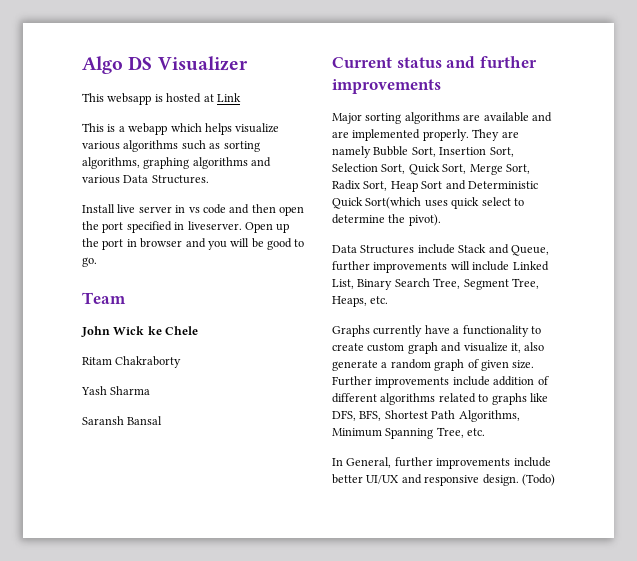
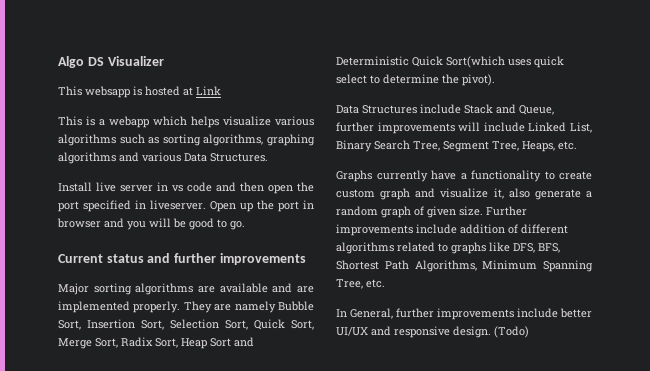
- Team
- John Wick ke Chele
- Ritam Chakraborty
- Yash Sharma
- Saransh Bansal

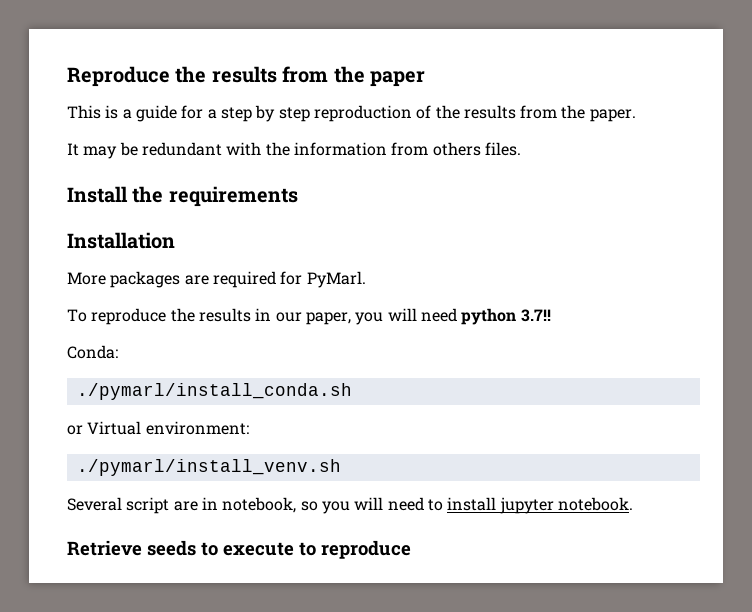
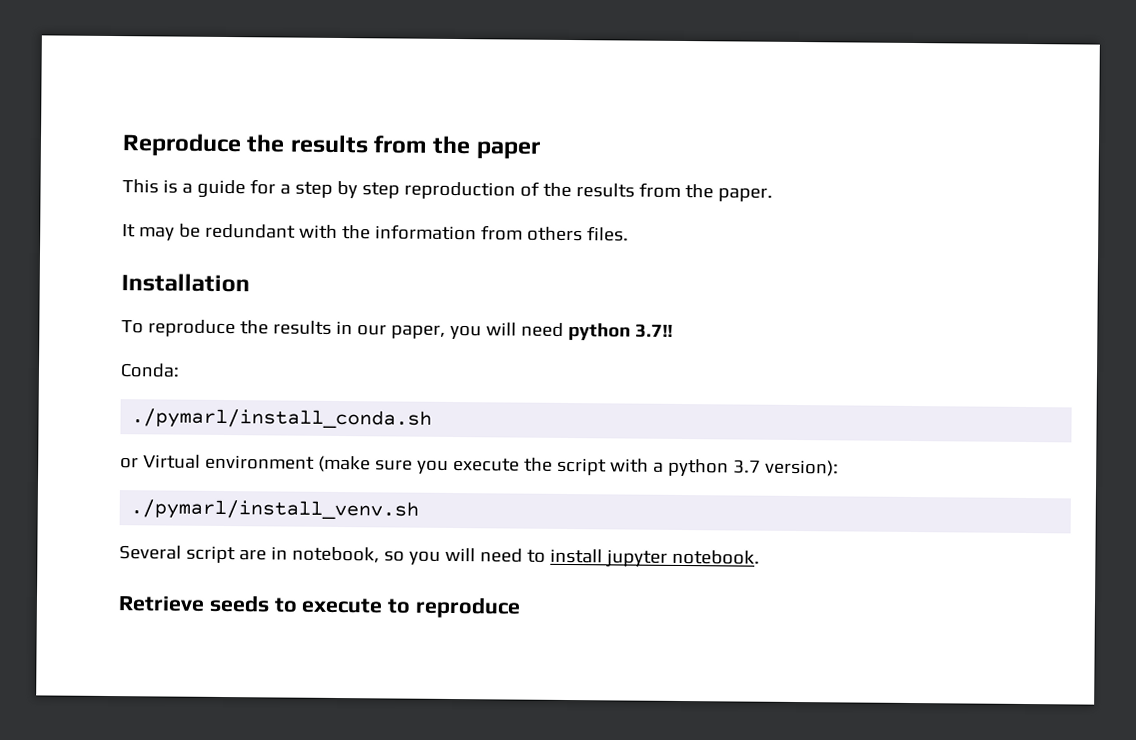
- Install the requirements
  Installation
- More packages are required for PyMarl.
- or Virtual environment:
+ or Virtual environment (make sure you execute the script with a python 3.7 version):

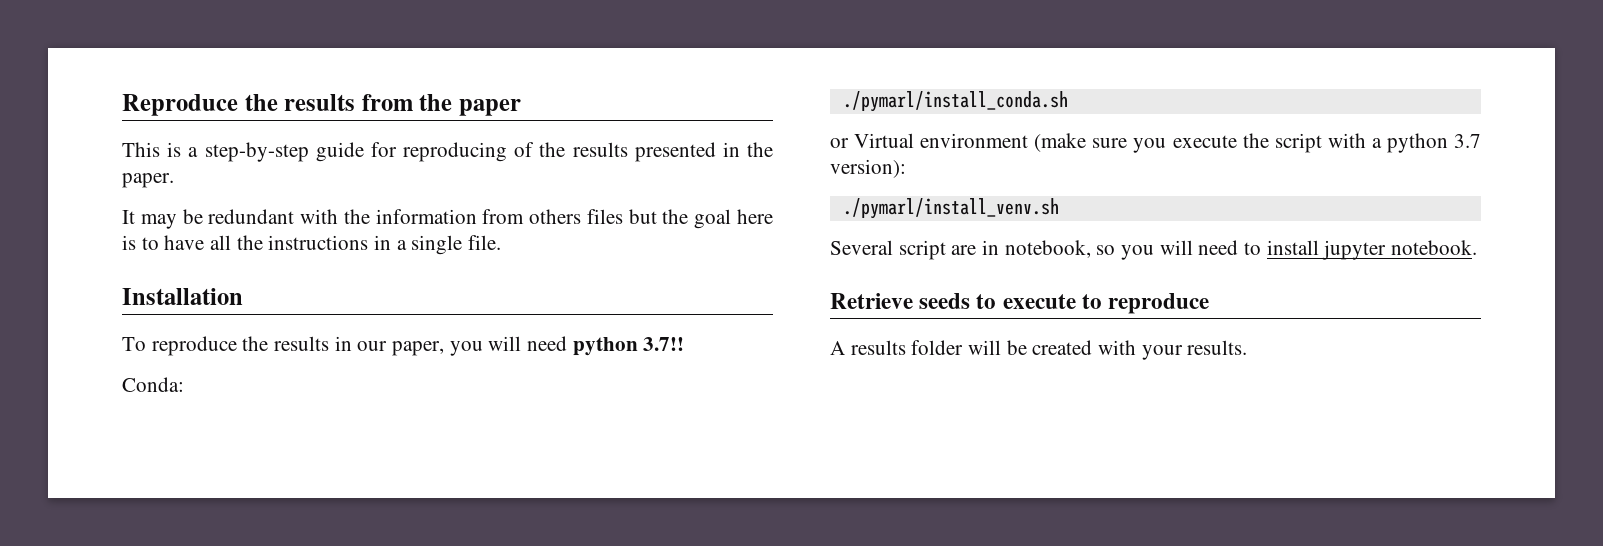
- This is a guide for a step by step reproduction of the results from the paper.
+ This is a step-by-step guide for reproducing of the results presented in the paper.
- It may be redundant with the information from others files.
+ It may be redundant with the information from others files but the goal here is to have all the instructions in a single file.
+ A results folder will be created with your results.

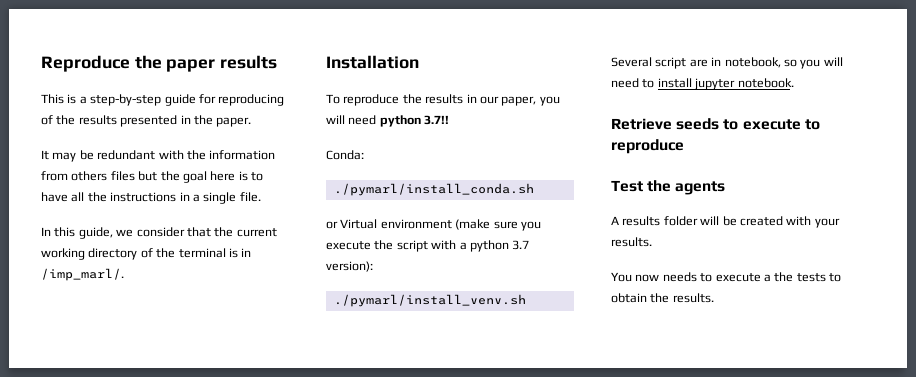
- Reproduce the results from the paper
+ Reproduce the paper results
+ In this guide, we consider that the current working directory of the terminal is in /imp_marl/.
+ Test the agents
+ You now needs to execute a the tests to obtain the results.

-------------------------

# Exercise objective
Everything in the entries above, apart from the images, should be printed exactly.

# Exercise result
- Team
- John Wick ke Chele
- Ritam Chakraborty
- Yash Sharma
- Saransh Bansal

- Install the requirements
  Installation
- More packages are required for PyMarl.
- or Virtual environment:
+ or Virtual environment (make sure you execute the script with a python 3.7 version):

- This is a guide for a step by step reproduction of the results from the paper.
+ This is a step-by-step guide for reproducing of the results presented in the paper.
- It may be redundant with the information from others files.
+ It may be redundant with the information from others files but the goal here is to have all the instructions in a single file.
+ A results folder will be created with your results.

- Reproduce the results from the paper
+ Reproduce the paper results
+ In this guide, we consider that the current working directory of the terminal is in /imp_marl/.
+ Test the agents
+ You now needs to execute a the tests to obtain the results.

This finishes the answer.